It has become a regular occurrence at film festivals to see two episodes of prestige television. It is a little disconcerting to stop watching the series when two-fifths of the time has passed, but for those who wonder whether this dilutes or betrays the great cause of the big screen, well, it was enough for David Lynch. Justin Kurzel's film The Narrow Road to the Deep North has arrived in Berlin, a big, bold and complicatedly sensual epic about wartime angst and reckoning, adapted by screenwriter Shaun Grant from Richard Flanagan's Booker Prize-winning bestseller.
The story unfolds in three phases: before, during and after the Second World War. Jacob Elordi is Dorrigo Evans, an Australian medical student about to ship out, engaged to a beautiful woman from a wealthy family, but having a passionate affair with Amy (Odessa Young), the younger second wife of his uncle Keith (Simon Baker).
Stars: Jacob Elordi, Odessa Young, Masa Yamaguchi
During the war, Dorrigo is captured by the Japanese and forced to work on the Burma Railway, beaten, brutalised and tortured like everyone else. After the war, now an old man in 1989, Dorrigo is played by Ciarán Hinds; he has become a celebrated surgeon living in a beautiful modernist house and a spokesman for his generation of ex-servicemen. He is shown exploding with rage at a young journalist who suggests that what the Japanese suffered at Hiroshima and Nagasaki far outweighs what they did to Allied prisoners of war on the Burma Railway.

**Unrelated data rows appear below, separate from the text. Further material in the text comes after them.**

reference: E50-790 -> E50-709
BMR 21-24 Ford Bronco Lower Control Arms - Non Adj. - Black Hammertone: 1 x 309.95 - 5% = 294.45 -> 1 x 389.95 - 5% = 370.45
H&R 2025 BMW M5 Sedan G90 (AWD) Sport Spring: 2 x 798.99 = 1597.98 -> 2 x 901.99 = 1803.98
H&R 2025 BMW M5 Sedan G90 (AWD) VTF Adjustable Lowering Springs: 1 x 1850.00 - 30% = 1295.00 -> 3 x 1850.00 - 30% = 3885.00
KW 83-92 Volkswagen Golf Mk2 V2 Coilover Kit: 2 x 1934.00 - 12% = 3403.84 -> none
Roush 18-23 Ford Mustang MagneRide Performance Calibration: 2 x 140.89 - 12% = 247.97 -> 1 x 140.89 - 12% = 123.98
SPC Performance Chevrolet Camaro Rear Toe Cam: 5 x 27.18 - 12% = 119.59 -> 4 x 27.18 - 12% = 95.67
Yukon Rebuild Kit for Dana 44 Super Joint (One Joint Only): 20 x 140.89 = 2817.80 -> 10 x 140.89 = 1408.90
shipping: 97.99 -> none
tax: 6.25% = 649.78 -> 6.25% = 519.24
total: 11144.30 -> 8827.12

What is interesting here is not that all the drama (of Dorrigo's relationship with Amy, of the war itself) happened in the past, while the present is a matter of bittersweet memories and a peacefully married Dorrigo not speaking to his wife Ella (Heather Mitchell) about a life of lies and guilt. No: dramatic and transgressive things are happening right now. Dorrigo, now older, is having a passionate affair with Lynette (Essie Davis), the wife of a fellow surgeon, and who's to say that that relationship isn't as significant as the one that transfigures the wartime past? Perhaps what the war has taught Dorrigo is to seize moments of sensual pleasure when you can.
The drama indirectly reveals mysteries that underpin the events: Dorrigo's thoughtless Uncle Keith (a modestly good performance by Simon Baker) seems very relaxed about letting his nephew spend quality time with the young second wife he took shortly after the death of his first. Is it because he feels guilty himself? That he senses that Amy is dissatisfied and willing to turn a blind eye to a connection with the nephew she thinks might well die in the war? And what are Dorrigo's feelings about that or anything else? Both Elordi’s younger Dorrigo and Hinds’ older Dorrigo are opaque, as the older man irritably explains to the young journalist: feelings were not as fashionable in the 40s as they are now. And perhaps feelings were what were burnt out by the violence of war.
Any drama with this subject matter and these scenes – the brutality of the labour camps, the terrible shock of prisoners of war taking pride in the forced labour they perform, the parades of emaciated men, the clashes between Western and Japanese officers – inevitably brings back memories of a classic like David Lean’s The Bridge on the River Kwai (even the title of this film has, I suspect, a small echo). Perhaps the key horrifying sequence is the hint of friendship between Dorrigo and the relatively amiable Major Nakamura (Shô Kasamatsu), who then tactlessly reveals to his commanding officer, Colonel Kota (Taki Abe), that he has been almost fraternising with him. Kota coldly asks the Major if he has ever beheaded a man, an experience he says should be a rite of passage for a Japanese warrior. He orders a shivering Australian prisoner to kneel in front of him, the increasingly restless Major, and the rest of the prisoners – just to demonstrate the sword stance, just a theoretical test, he assures them all.